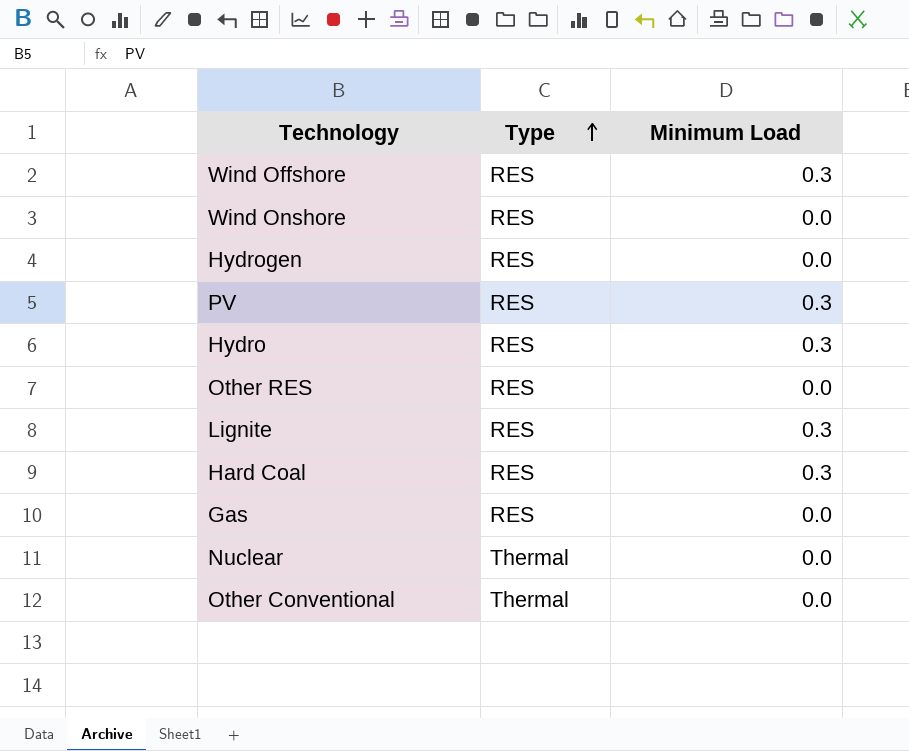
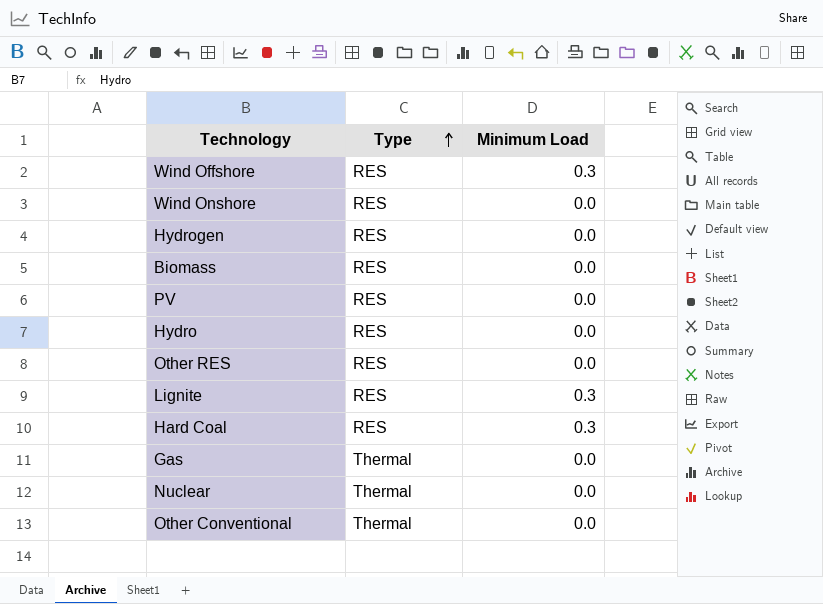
row Biomass: none -> RES | 0.0
PV | Minimum Load: 0.3 -> 0.0
Hydro | Minimum Load: 0.3 -> 0.0
Gas | Type: RES -> Thermal

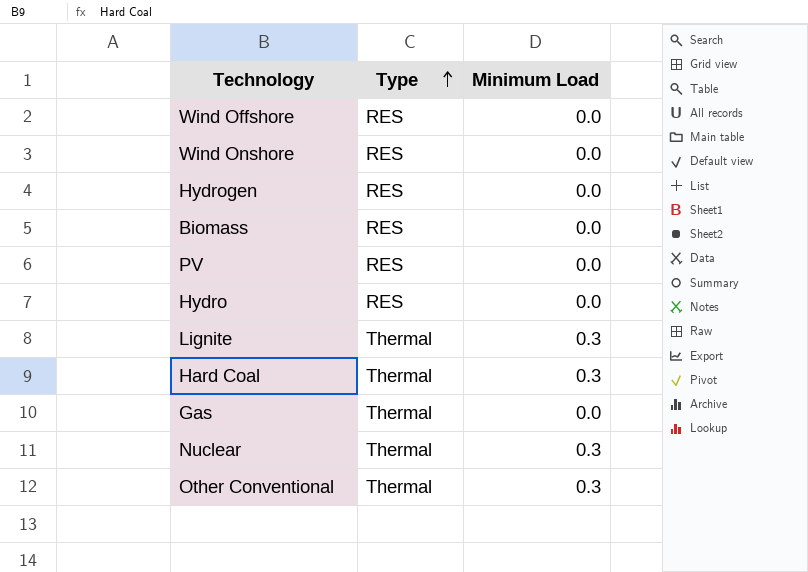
row Other RES: RES | 0.0 -> none
Wind Offshore | Minimum Load: 0.3 -> 0.0
Lignite | Type: RES -> Thermal
Hard Coal | Type: RES -> Thermal
Nuclear | Minimum Load: 0.0 -> 0.3
Other Conventional | Minimum Load: 0.0 -> 0.3

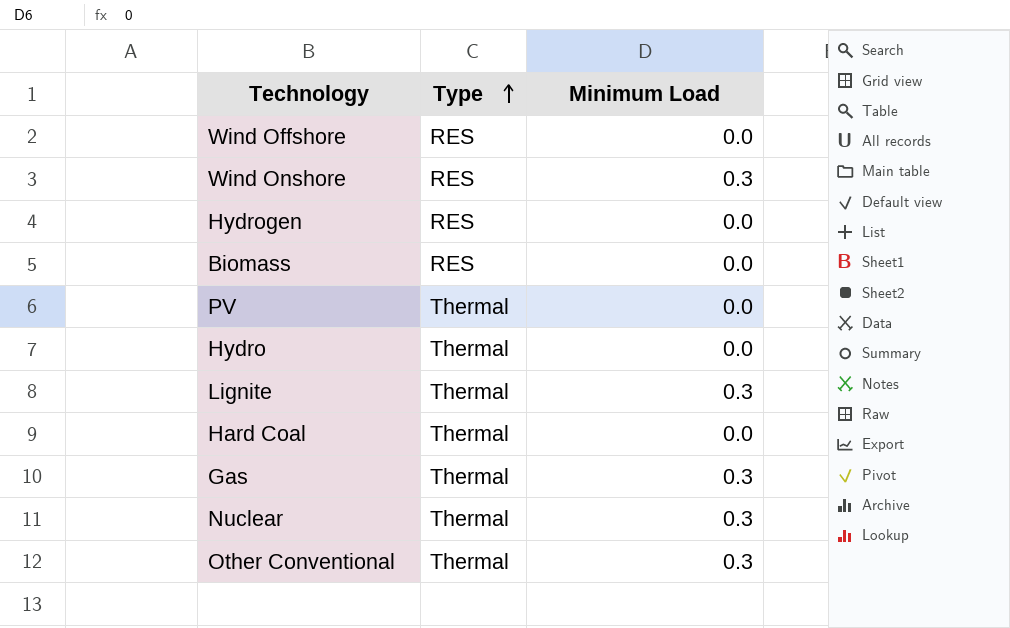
Wind Onshore | Minimum Load: 0.0 -> 0.3
PV | Type: RES -> Thermal
Hydro | Type: RES -> Thermal
Hard Coal | Minimum Load: 0.3 -> 0.0
Gas | Minimum Load: 0.0 -> 0.3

• What is needed: Set down word for word each line from the one containing "row Other RES: RES | 0.0 -> none" through the end of the material, and keep the pictures out of it.

• Response below:
row Other RES: RES | 0.0 -> none
Wind Offshore | Minimum Load: 0.3 -> 0.0
Lignite | Type: RES -> Thermal
Hard Coal | Type: RES -> Thermal
Nuclear | Minimum Load: 0.0 -> 0.3
Other Conventional | Minimum Load: 0.0 -> 0.3

Wind Onshore | Minimum Load: 0.0 -> 0.3
PV | Type: RES -> Thermal
Hydro | Type: RES -> Thermal
Hard Coal | Minimum Load: 0.3 -> 0.0
Gas | Minimum Load: 0.0 -> 0.3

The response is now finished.